Bonomi: Quello di pensarsi come icone della bontà e non come soggetto economico. Il rischio è quello di trovarsi nella tenaglia di una guerra civile molecolare, dove l’individualismo proprietario prende il sopravvento e il pensiero della cura viene socialmente esautorato. Anzi viene consegnato nelle mani dei nuovi demiurghi che si ergono a unici depositari dei buoni valori della società civile. Se si guarda la nostra società senza individuare la terza comunità, quella che io chiamo “operosa”, il rischio è di risolvere tutto nello schematismo dei buoni e dei cattivi. Uno schematismo senza via di uscita.
Vita: Ma la comunità operosa non è una comunità in diverso modo egoista?
Bonomi: Nella neoborghesia vedo qualcosa di molto diverso dall’imprenditore novecentesco. Oggi chi costruisce impresa ha risolto il conflitto tra capitale e lavoro e produce nuova composizione sociale. Hanno la loro anima nella connessione tra locale e globale, così come Olivetti l’aveva nella connessione tra fabbrica e territorio. E nella connessione tra i saperi del passato con quelli più innovativi. È una comunità che è consapevole di quanto conti la relazione e di quanto valga, anche dal punto di vista economico.
Vita: Se le cose stanno così, che cosa ha impedito sino ad oggi di costruire l’alleanza tra le due comunità di cui parlavamo all’inizio?
Bonomi: Un deficit di autoconsapevolezza da parte di entrambe. E una propensione della comunità della cura a privilegiare la costruzione di relazioni tra società e politica, guardando con diffidenza quanto accade nello scenario economico. La comunità operosa invece a volte ha la tentazione di chiudersi nel riduzionismo sociale e nell’individualismo proprietario.

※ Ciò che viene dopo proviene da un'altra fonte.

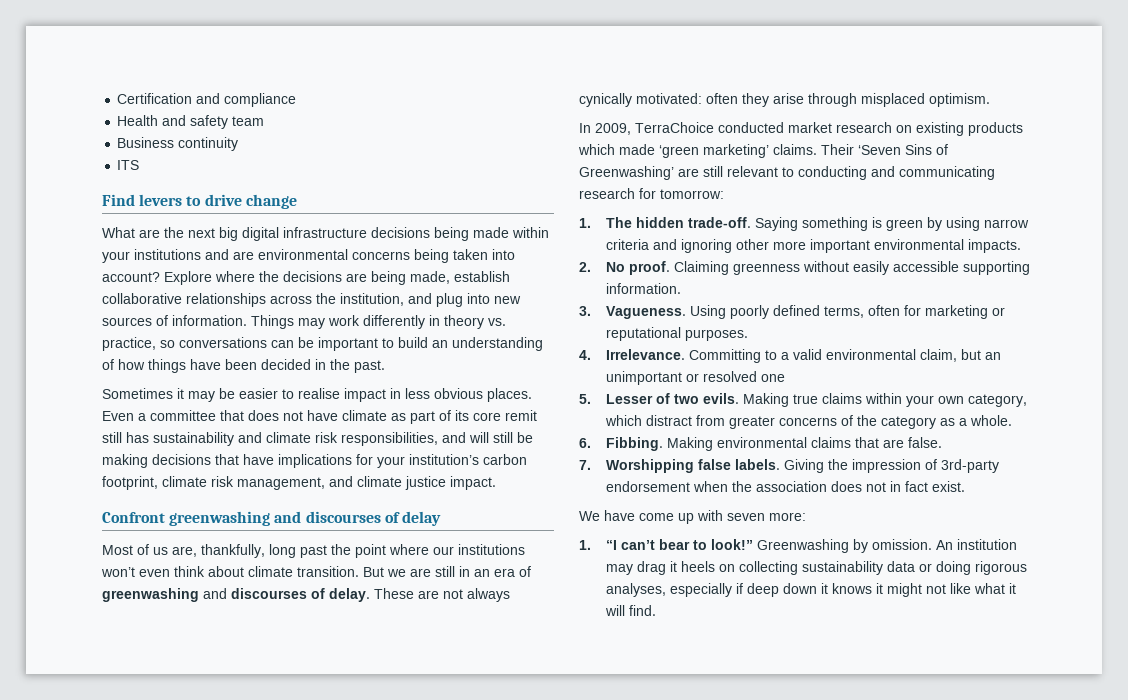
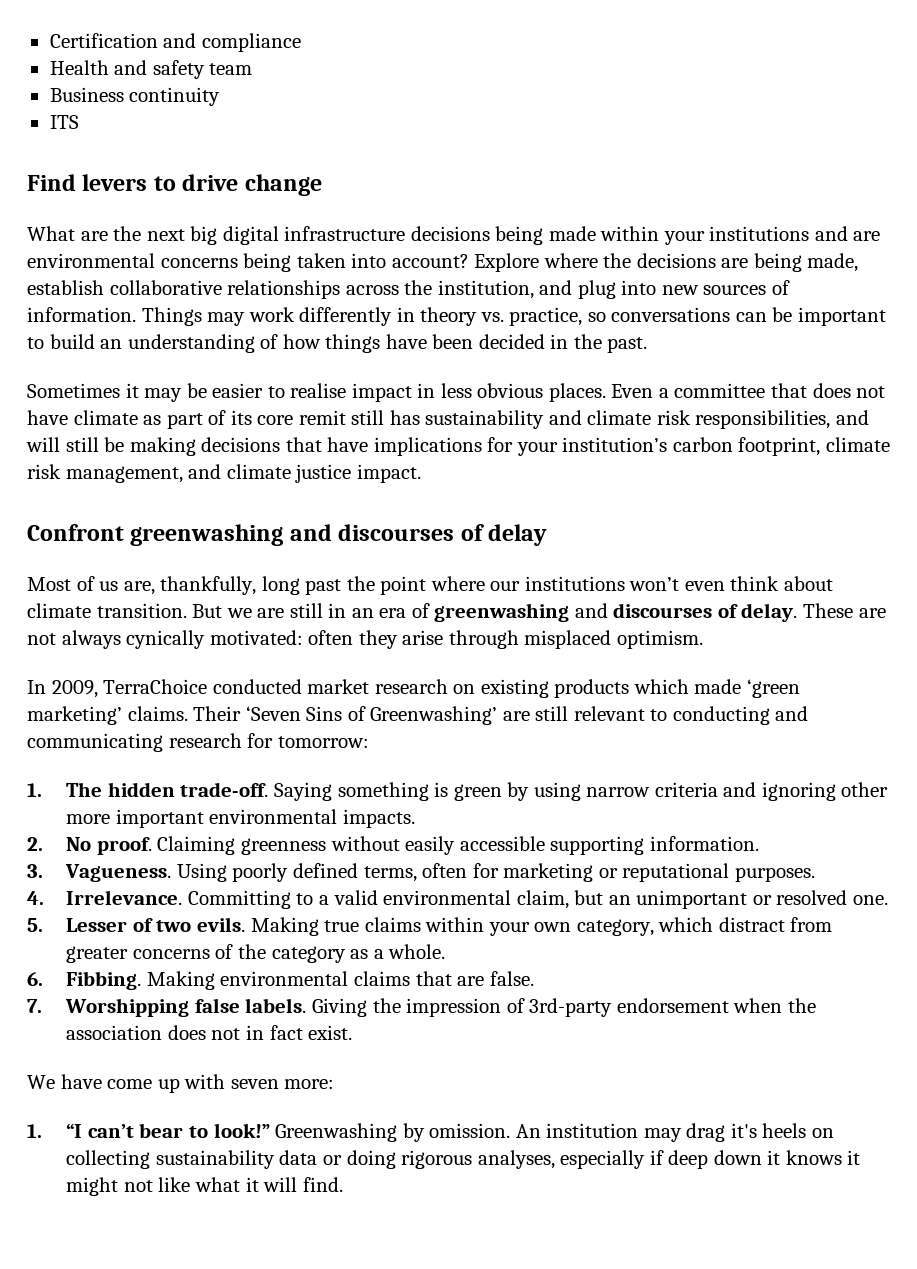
[760,374,785,382] one -> [852,895,888,905] one.
[669,561,677,572] it -> [730,1123,757,1138] it's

Vita: Segnali in controtendenza ce ne sono?
Bonomi: Certamente. Sono tantissime esperienze già in atto di comunità della cura che sono anche comunità economica adatta ai tempi. Per questo suggerisco a Vita di prendere l’iniziativa e di raccontarle settimana per settimana. È un modo per farne patrimonio condiviso e di fare quella “rappresentazione” che oggi manca e senza la quale tutte queste esperienze rischiano di essere più fragili.
Vita: Un’ultima domanda. In genere si evoca la politica come soggetto delegato a favorire processi di questo tipo. Secondo lei chi deve prendersi la responsabilità di guidare un processo del genere?
Bonomi: Mi verrebbe da dire: ad ognuno. Ma per restringere il campo penso che sia un’occasione per questa neoborghesia che ha portato l’Italia fuori dal vecchio fordismo novecentesco, di dimostrarsi a tutti gli effetti classe dirigente. Che sappia quindi valorizzare il prezioso lavoro di interconnessione e di passione fatto ogni giorno dalla comunità della cura.